Brief — What this exercise needs is every entry restated as written, with no pictures.

(Content revision data)
== Segment start ==
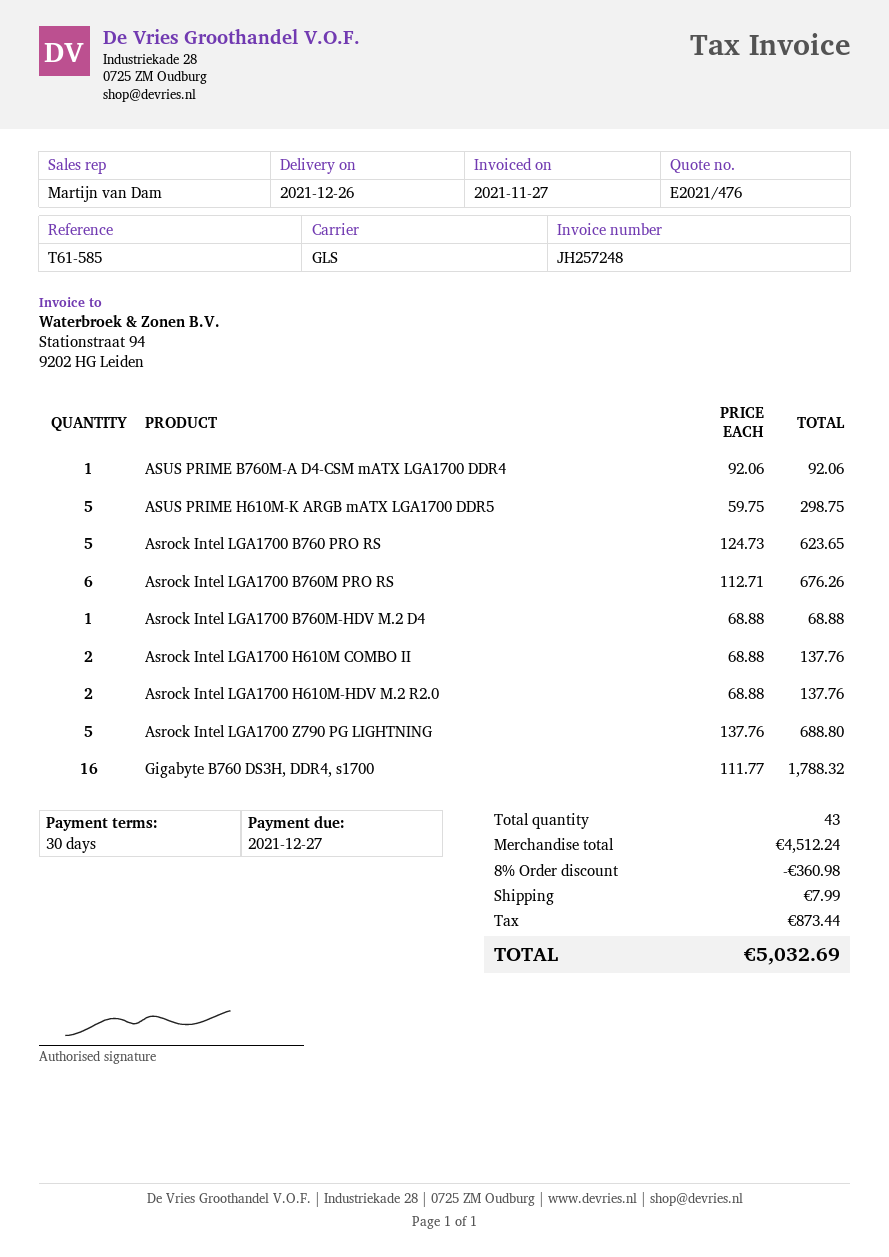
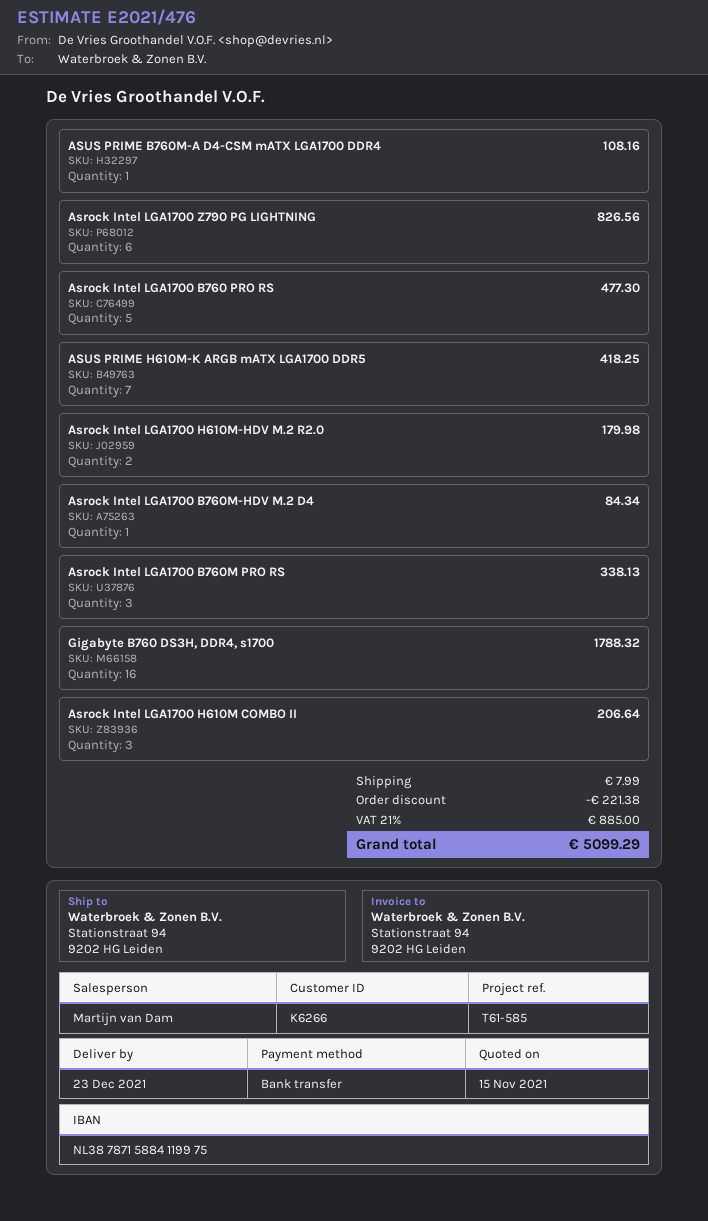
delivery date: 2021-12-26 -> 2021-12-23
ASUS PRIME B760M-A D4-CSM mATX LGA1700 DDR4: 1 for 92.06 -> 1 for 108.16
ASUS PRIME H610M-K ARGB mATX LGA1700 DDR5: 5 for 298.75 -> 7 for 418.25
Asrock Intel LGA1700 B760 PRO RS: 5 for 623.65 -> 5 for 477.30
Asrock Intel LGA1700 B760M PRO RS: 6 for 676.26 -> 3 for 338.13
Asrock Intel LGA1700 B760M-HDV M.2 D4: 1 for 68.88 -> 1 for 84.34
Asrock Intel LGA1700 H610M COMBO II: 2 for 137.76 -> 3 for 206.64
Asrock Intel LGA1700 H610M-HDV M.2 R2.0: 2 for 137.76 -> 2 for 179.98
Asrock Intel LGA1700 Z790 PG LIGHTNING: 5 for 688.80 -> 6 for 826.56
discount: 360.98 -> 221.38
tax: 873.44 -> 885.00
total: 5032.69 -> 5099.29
== Segment end ==
Output for this task —
delivery date: 2021-12-26 -> 2021-12-23
ASUS PRIME B760M-A D4-CSM mATX LGA1700 DDR4: 1 for 92.06 -> 1 for 108.16
ASUS PRIME H610M-K ARGB mATX LGA1700 DDR5: 5 for 298.75 -> 7 for 418.25
Asrock Intel LGA1700 B760 PRO RS: 5 for 623.65 -> 5 for 477.30
Asrock Intel LGA1700 B760M PRO RS: 6 for 676.26 -> 3 for 338.13
Asrock Intel LGA1700 B760M-HDV M.2 D4: 1 for 68.88 -> 1 for 84.34
Asrock Intel LGA1700 H610M COMBO II: 2 for 137.76 -> 3 for 206.64
Asrock Intel LGA1700 H610M-HDV M.2 R2.0: 2 for 137.76 -> 2 for 179.98
Asrock Intel LGA1700 Z790 PG LIGHTNING: 5 for 688.80 -> 6 for 826.56
discount: 360.98 -> 221.38
tax: 873.44 -> 885.00
total: 5032.69 -> 5099.29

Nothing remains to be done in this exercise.